### [What the task asks]
Please return all records verbatim, no pictures.

### [Records for the task]
-- Opening Marker --

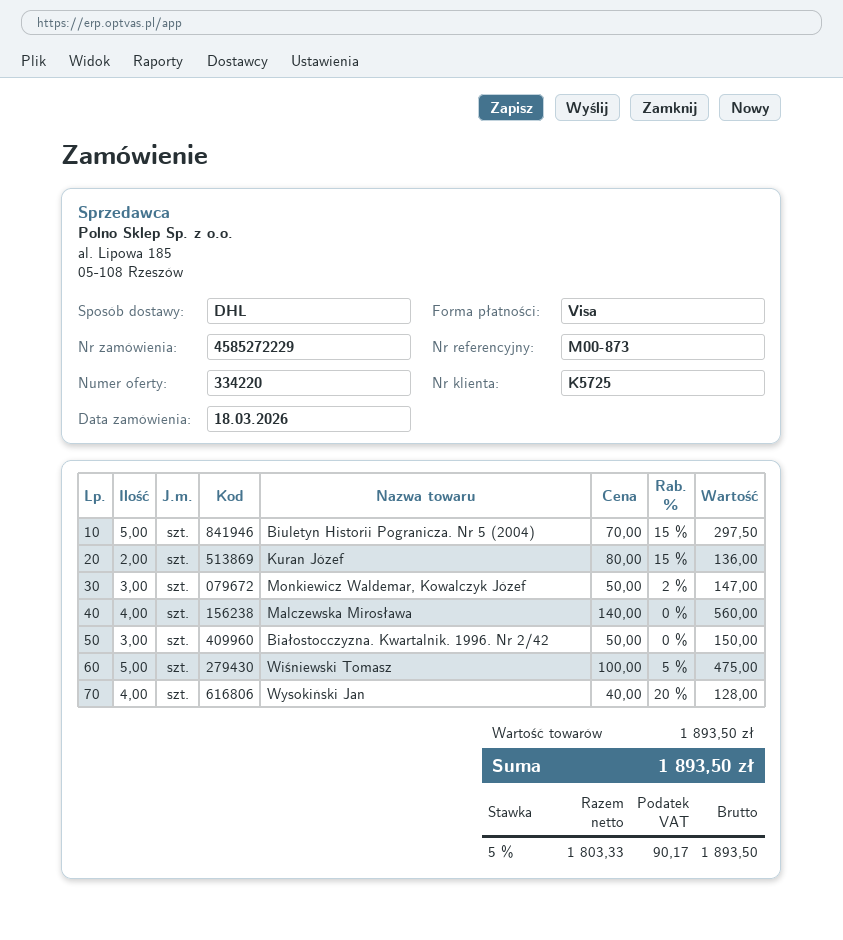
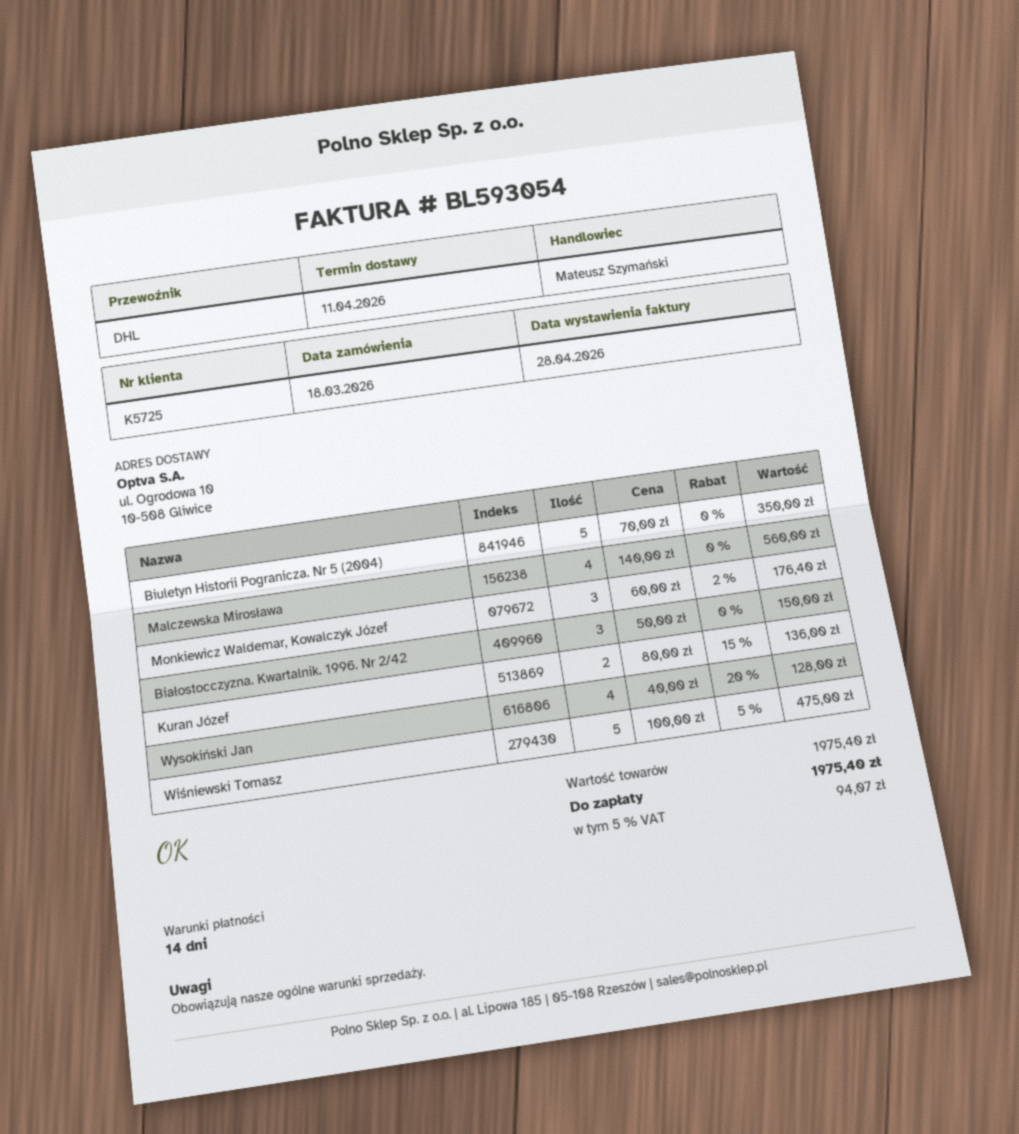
Biuletyn Historii Pogranicza. Nr 5 (2004): 5 x 70.00 - 15% = 297.50 -> 5 x 70.00 = 350.00
Monkiewicz Waldemar, Kowalczyk Józef: 3 x 50.00 - 2% = 147.00 -> 3 x 60.00 - 2% = 176.40
subtotal: 1893.50 -> 1975.40
tax: 5% = 90.17 -> 5% = 94.07
total: 1893.50 -> 1975.40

-- Closing Marker --

### [Answer to the exercise]
Biuletyn Historii Pogranicza. Nr 5 (2004): 5 x 70.00 - 15% = 297.50 -> 5 x 70.00 = 350.00
Monkiewicz Waldemar, Kowalczyk Józef: 3 x 50.00 - 2% = 147.00 -> 3 x 60.00 - 2% = 176.40
subtotal: 1893.50 -> 1975.40
tax: 5% = 90.17 -> 5% = 94.07
total: 1893.50 -> 1975.40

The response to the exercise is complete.